TASK TO CARRY OUT
Which lines of the entries contain the string "Context"? Copy each of them.

** Opening DATA FOR PROCESSING block **

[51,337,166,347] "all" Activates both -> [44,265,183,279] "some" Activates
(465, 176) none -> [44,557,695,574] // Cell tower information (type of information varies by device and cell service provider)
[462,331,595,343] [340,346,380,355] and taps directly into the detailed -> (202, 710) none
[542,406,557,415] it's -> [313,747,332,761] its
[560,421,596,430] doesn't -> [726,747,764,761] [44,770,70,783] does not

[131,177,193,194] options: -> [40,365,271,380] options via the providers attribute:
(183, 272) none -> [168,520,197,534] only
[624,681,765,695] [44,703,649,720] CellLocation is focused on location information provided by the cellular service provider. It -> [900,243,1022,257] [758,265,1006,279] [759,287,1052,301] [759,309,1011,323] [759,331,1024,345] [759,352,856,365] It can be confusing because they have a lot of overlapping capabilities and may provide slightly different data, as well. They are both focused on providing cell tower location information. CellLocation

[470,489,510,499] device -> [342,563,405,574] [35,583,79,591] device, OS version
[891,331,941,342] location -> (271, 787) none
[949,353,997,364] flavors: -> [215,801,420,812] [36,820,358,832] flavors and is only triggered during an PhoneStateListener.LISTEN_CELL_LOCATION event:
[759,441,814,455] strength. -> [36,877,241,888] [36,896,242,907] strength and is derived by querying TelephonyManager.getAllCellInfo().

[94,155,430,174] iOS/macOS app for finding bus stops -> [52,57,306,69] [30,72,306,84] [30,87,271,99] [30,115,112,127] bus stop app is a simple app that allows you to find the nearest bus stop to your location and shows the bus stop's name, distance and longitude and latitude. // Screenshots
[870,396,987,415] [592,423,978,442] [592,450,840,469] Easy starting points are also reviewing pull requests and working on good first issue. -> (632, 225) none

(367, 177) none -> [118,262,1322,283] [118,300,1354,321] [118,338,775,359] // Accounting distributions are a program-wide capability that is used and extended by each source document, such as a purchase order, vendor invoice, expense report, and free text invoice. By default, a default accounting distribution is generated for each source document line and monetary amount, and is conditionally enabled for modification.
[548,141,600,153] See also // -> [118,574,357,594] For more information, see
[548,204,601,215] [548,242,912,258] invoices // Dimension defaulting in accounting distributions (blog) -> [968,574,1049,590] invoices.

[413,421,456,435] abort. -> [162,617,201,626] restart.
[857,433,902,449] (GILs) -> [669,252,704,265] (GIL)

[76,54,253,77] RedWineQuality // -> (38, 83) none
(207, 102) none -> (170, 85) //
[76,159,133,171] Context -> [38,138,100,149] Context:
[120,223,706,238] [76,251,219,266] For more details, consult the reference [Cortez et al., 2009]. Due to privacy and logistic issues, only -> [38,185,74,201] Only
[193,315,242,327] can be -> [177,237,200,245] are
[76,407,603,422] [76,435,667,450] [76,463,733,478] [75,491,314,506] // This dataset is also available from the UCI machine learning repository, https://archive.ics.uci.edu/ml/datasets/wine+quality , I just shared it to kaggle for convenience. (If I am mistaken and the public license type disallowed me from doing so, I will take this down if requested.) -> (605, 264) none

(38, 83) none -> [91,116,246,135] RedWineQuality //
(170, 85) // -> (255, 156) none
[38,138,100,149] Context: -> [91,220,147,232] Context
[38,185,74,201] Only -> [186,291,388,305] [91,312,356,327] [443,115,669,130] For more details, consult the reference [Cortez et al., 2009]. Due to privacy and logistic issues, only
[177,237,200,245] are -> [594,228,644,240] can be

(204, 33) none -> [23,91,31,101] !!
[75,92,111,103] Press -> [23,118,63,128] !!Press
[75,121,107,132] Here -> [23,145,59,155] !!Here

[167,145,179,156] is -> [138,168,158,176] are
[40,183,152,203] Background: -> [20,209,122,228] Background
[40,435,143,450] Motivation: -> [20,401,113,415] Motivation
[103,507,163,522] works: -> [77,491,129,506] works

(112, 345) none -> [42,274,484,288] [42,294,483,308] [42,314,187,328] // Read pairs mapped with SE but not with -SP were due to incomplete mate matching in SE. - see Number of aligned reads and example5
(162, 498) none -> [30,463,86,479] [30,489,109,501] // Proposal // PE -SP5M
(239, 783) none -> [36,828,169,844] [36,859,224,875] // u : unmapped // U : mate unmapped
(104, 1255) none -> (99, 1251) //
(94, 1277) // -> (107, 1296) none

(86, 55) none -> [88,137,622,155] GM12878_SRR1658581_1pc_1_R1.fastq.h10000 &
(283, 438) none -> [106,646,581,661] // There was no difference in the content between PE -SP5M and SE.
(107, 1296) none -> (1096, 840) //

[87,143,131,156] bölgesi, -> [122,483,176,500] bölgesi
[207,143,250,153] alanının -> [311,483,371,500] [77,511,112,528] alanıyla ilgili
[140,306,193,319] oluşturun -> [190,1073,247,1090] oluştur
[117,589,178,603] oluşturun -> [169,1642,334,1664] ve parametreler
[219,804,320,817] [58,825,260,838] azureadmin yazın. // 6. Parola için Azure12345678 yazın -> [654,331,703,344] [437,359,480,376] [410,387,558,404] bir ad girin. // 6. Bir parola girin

** Closing DATA FOR PROCESSING block **

EXERCISE SOLUTION
[76,159,133,171] Context -> [38,138,100,149] Context:
[38,138,100,149] Context: -> [91,220,147,232] Context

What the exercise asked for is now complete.